This sample code is from MSDN.

private string name;
public string Name
{
   get 
   {
      return name; 
   }
   set 
   {
      name = value; 
   }
}

I looked several examples, and they are the same. Why do we keep two different properties to store the name, namely "name" and "Name".

I mean, why don't we write the code like this?

public string Name
{
   get 
   {
      return Name; 
   }
   set 
   {
      Name= value; 
   }
}

I kept looking for examples about this matter after posting the message above, I realized that there is no way of assigning initial values to "Name" property without declaring a second one (the "name" property).

Is the reason to define two different variables for being able specify default values?
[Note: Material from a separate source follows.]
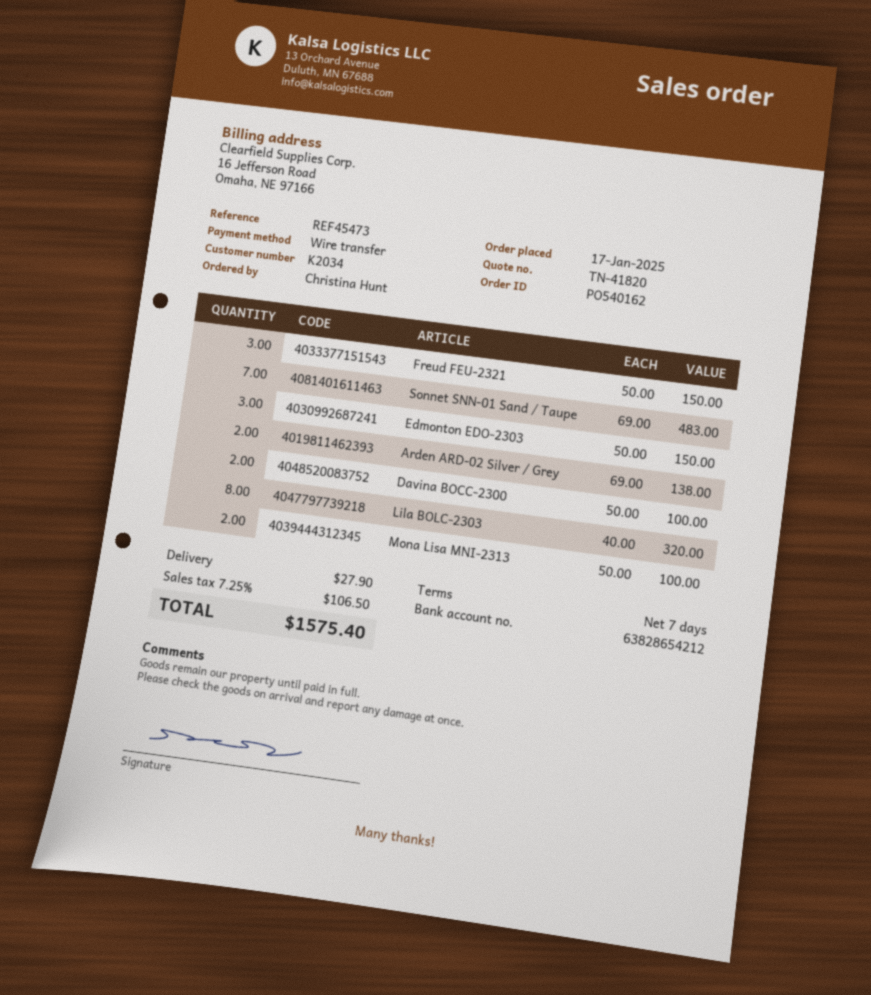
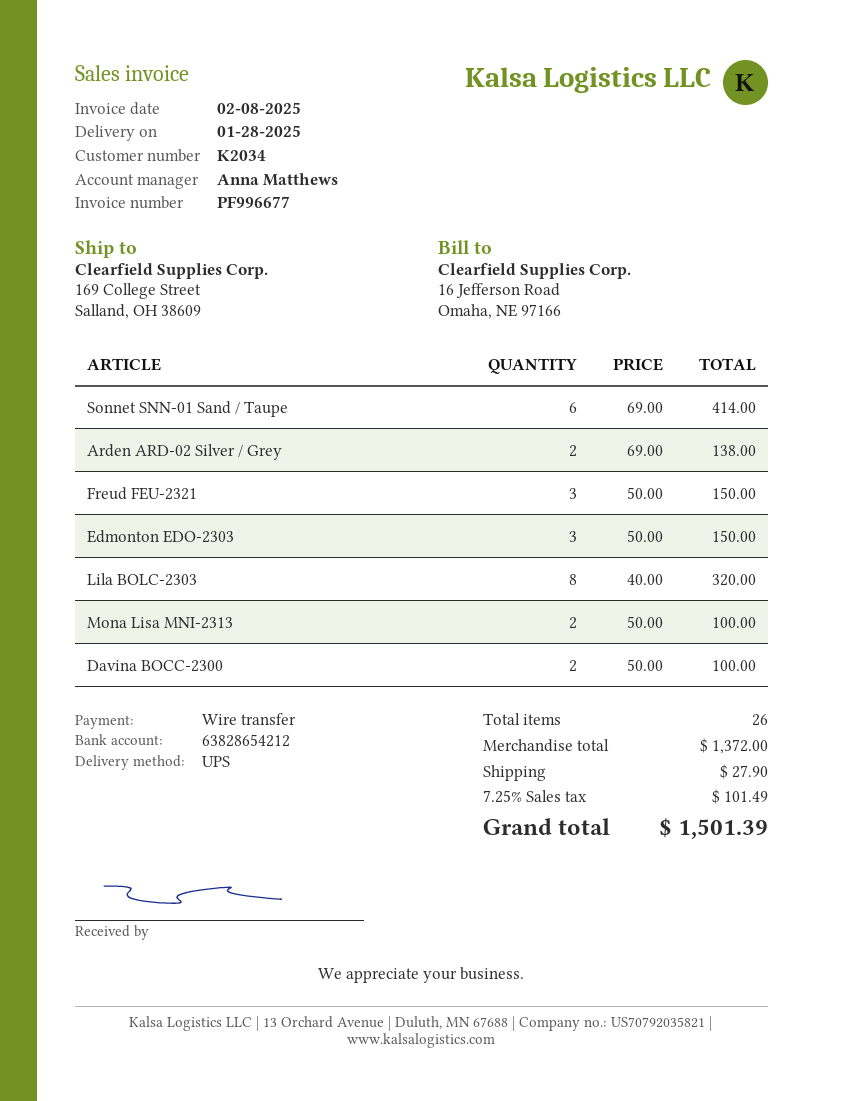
Sonnet SNN-01 Sand / Taupe: 7 x 69.00 = 483.00 -> 6 x 69.00 = 414.00
tax: 7.25% = 106.50 -> 7.25% = 101.49
total: 1575.40 -> 1501.39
In newer versions of .Net you can declare properties like this:

// For a simple property (this is useful because properties 
// are thread safe)
public int MyInt{get; set;}

// To allow it to only set with the current class but viewable outside
public int MyInt{get; private set;}

The above are useful but properties can also be used to do simple conversion or other logic within the get{} and set{} parts though it should be noted that it is not a good idea to put anything complex inside here especially if you are going to use reflection.

public string MyText
{
    get
    {
            return myMask.Complete ? myMask.Text : "Invalid Text";
     }
}

This is my code:

private System.Net.IPAddress m_IpLocal = null;
public string m__IpLocal
{
    set
    {
        m_IpLocal = System.Net.IPAddress.Parse(value);
    }
}

Now I understand the most of the mechanism behind this "get" and "set".
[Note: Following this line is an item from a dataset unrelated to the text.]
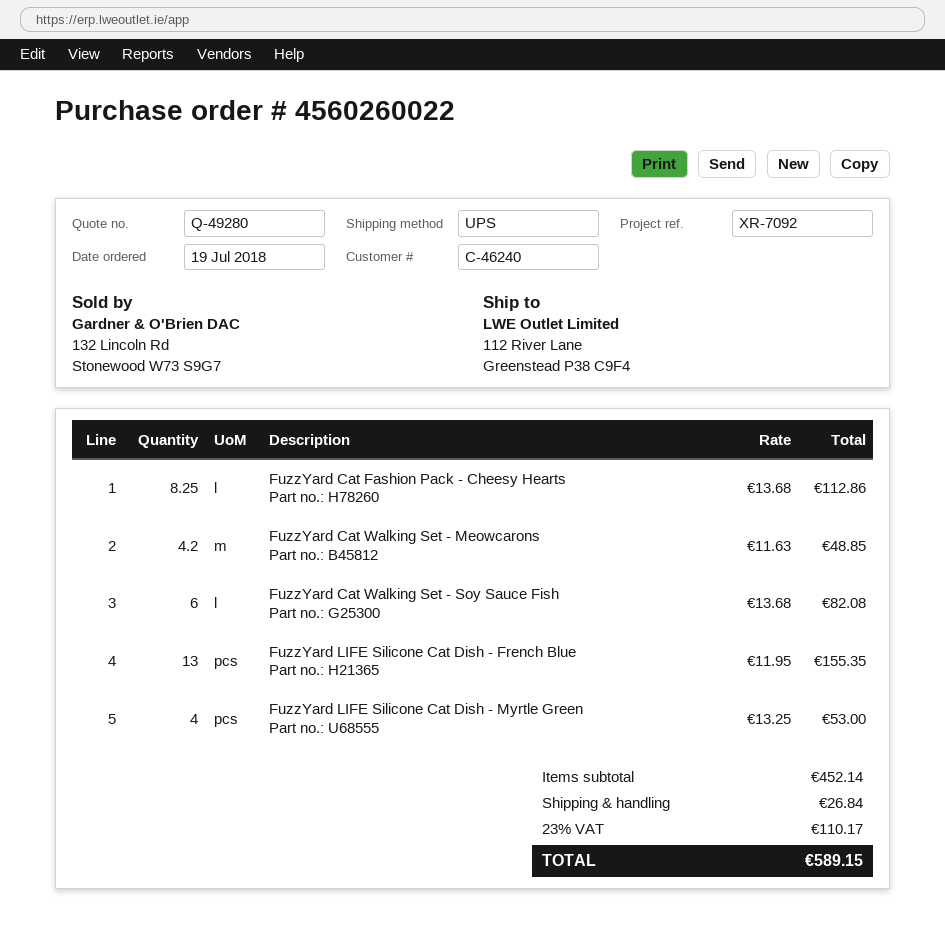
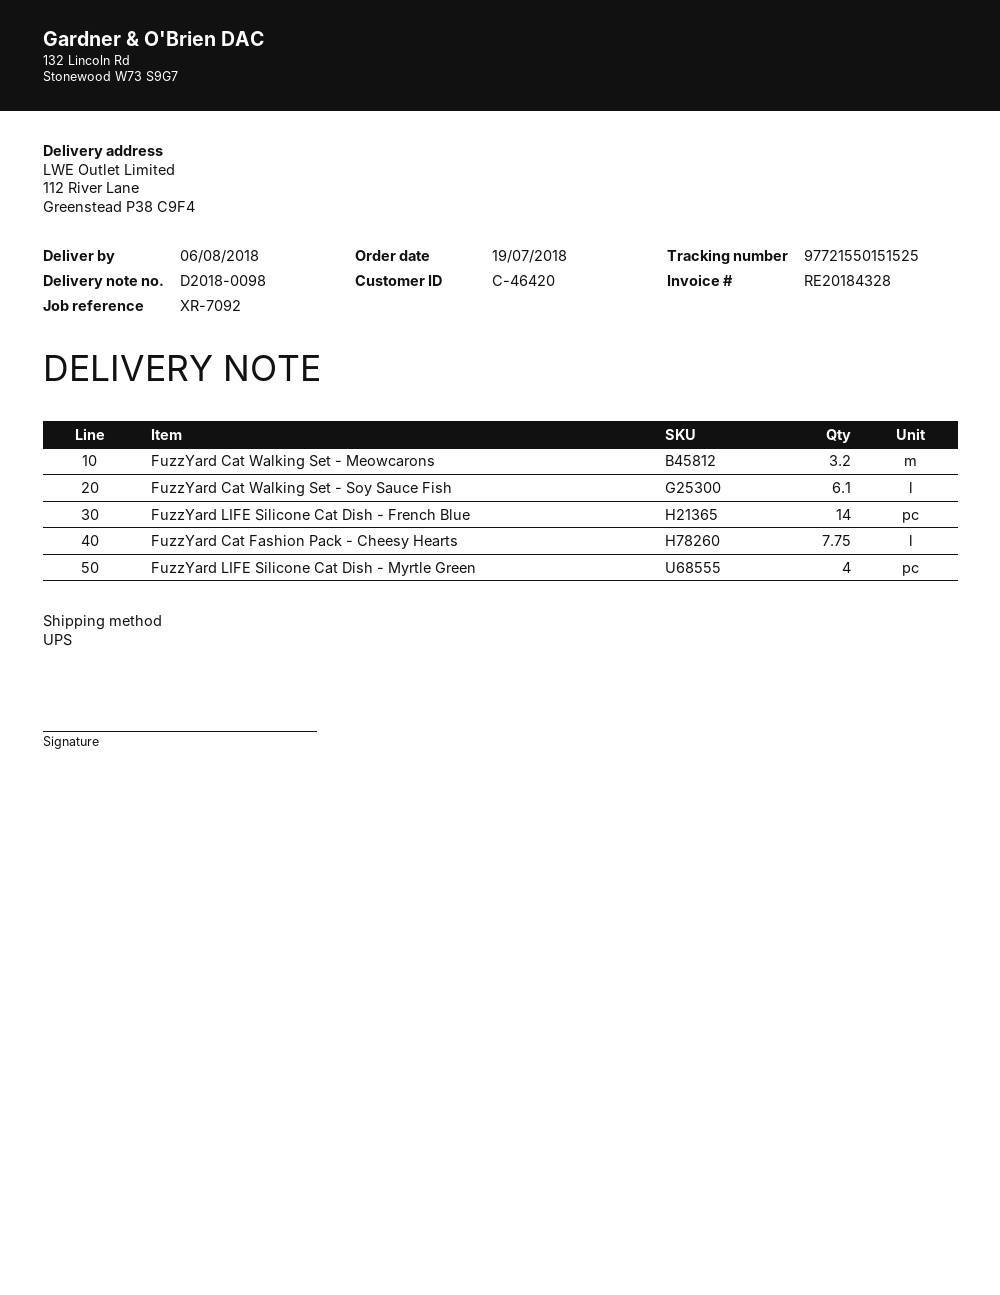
customer number: C-46240 -> C-46420
FuzzYard Cat Fashion Pack - Cheesy Hearts: 8.25 -> 7.75
FuzzYard Cat Walking Set - Meowcarons: 4.2 -> 3.2
FuzzYard Cat Walking Set - Soy Sauce Fish: 6 -> 6.1
FuzzYard LIFE Silicone Cat Dish - French Blue: 13 -> 14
Is there any naming standard for naming these two properties? I used m_IpLocal[icode] and m__IpLocal (double underscores).

Thanks in advance.

Edited 3 Years Ago by Reverend Jim: Fixed formatting

Most people don't use this kind of hungarian type notation much anymore, generally .Net developers tend towards using names starting with caps as in my example for properties and lower case for local variables. I do use a leading underscore for member variables but even that is somtimes frowned upon.
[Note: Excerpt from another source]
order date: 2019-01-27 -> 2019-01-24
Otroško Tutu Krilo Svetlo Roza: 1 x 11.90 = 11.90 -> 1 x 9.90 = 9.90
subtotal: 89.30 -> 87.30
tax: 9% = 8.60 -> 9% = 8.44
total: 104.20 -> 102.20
If I where you I would add a get{ return ipAddress.Tostring; } as it will probably make it easier to use.

The property "Name" is the syntactic sugar that allows you to fluently set or obtain the value of the backing field, "name." In other languages, you would not typically have such a property, you would have distinct getter and setter methods for working with the value.

private string name; 
public void SetName(string input) { name = input; }
public string GetName() { return name; }

// some other code 
obj.SetName("Foo");
string bar = obj.GetName();

And, in fact, that's what is implemented in .NET under the hood when the code compiles and runs. But by being a property at design time, you're able to more intuitively work with the object, much as if you were working with just another variable.

obj.Name = "Foo";
string bar = obj.Name;

While the code from the two examples are not that different, consider another scenario where you might be storing an integer and you wanted to increment it.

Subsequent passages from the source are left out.